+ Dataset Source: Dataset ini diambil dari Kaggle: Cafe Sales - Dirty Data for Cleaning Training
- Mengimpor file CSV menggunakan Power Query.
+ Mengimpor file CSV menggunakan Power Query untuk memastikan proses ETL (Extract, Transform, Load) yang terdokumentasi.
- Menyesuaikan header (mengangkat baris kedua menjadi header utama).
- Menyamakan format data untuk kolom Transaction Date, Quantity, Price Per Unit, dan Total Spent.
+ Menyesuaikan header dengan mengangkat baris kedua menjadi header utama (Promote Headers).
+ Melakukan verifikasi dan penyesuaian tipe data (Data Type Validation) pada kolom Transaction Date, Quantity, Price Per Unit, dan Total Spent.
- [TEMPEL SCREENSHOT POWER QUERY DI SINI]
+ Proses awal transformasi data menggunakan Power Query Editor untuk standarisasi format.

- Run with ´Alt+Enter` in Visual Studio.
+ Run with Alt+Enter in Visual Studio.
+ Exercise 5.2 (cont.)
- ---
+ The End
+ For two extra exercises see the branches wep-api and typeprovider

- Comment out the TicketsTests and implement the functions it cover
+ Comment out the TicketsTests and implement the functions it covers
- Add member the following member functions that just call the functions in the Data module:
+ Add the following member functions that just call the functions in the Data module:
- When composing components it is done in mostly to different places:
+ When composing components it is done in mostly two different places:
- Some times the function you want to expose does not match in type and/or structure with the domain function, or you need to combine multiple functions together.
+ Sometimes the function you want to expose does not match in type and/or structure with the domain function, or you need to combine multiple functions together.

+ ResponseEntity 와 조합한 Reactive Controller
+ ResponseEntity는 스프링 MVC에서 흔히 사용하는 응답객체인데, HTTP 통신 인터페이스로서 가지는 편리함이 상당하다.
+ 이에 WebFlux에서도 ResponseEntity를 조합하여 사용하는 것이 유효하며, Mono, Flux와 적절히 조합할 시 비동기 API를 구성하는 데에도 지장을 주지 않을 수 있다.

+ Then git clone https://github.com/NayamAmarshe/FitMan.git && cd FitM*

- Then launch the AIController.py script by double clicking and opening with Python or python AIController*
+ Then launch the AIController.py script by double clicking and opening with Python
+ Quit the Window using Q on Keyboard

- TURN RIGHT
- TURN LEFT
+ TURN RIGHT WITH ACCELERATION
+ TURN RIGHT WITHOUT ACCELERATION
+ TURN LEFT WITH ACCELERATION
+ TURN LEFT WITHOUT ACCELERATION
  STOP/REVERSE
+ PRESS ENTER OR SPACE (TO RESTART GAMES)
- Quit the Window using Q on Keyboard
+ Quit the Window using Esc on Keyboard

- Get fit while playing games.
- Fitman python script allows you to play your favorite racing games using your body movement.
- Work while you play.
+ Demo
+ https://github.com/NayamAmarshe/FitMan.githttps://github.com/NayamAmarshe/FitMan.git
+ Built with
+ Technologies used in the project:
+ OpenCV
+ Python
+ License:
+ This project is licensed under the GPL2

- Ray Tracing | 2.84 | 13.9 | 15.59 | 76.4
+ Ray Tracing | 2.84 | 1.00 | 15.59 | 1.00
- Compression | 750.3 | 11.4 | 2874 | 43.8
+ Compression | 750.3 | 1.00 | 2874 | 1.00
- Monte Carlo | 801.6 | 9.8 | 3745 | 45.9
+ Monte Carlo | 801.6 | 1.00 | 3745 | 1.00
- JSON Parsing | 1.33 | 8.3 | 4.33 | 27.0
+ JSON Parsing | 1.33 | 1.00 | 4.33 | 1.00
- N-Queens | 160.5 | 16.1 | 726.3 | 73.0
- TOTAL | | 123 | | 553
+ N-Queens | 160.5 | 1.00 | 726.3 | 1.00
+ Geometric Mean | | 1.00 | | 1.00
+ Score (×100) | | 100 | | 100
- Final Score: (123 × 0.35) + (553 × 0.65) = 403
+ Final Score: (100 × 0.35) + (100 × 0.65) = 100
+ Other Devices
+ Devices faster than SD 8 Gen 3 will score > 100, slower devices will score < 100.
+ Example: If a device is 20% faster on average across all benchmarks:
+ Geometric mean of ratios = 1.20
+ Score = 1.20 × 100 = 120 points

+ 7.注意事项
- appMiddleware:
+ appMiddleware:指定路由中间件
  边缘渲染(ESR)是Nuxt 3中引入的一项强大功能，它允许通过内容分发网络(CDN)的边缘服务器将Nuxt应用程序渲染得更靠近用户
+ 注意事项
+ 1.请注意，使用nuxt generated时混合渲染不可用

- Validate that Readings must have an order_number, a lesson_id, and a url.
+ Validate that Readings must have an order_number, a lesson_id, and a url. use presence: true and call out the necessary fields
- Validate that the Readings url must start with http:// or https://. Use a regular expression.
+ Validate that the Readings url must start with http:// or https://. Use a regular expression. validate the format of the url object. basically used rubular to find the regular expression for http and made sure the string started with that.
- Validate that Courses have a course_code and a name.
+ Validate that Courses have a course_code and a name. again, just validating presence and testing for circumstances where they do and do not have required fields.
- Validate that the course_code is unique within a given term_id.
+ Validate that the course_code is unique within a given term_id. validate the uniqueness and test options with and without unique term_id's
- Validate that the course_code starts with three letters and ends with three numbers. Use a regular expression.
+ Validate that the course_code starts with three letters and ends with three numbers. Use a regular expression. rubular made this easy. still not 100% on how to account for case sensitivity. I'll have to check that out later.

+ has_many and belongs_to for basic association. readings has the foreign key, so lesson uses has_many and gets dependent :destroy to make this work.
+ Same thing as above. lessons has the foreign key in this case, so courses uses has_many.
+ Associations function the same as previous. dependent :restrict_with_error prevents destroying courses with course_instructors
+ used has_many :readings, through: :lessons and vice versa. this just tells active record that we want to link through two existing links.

TASK DETAILS » Each line from the top of the data, up to and including the line that contains "- Some times", should be set down exactly.

RESULT »
+ Dataset Source: Dataset ini diambil dari Kaggle: Cafe Sales - Dirty Data for Cleaning Training
- Mengimpor file CSV menggunakan Power Query.
+ Mengimpor file CSV menggunakan Power Query untuk memastikan proses ETL (Extract, Transform, Load) yang terdokumentasi.
- Menyesuaikan header (mengangkat baris kedua menjadi header utama).
- Menyamakan format data untuk kolom Transaction Date, Quantity, Price Per Unit, dan Total Spent.
+ Menyesuaikan header dengan mengangkat baris kedua menjadi header utama (Promote Headers).
+ Melakukan verifikasi dan penyesuaian tipe data (Data Type Validation) pada kolom Transaction Date, Quantity, Price Per Unit, dan Total Spent.
- [TEMPEL SCREENSHOT POWER QUERY DI SINI]
+ Proses awal transformasi data menggunakan Power Query Editor untuk standarisasi format.

- Run with ´Alt+Enter` in Visual Studio.
+ Run with Alt+Enter in Visual Studio.
+ Exercise 5.2 (cont.)
- ---
+ The End
+ For two extra exercises see the branches wep-api and typeprovider

- Comment out the TicketsTests and implement the functions it cover
+ Comment out the TicketsTests and implement the functions it covers
- Add member the following member functions that just call the functions in the Data module:
+ Add the following member functions that just call the functions in the Data module:
- When composing components it is done in mostly to different places:
+ When composing components it is done in mostly two different places:
- Some times the function you want to expose does not match in type and/or structure with the domain function, or you need to combine multiple functions together.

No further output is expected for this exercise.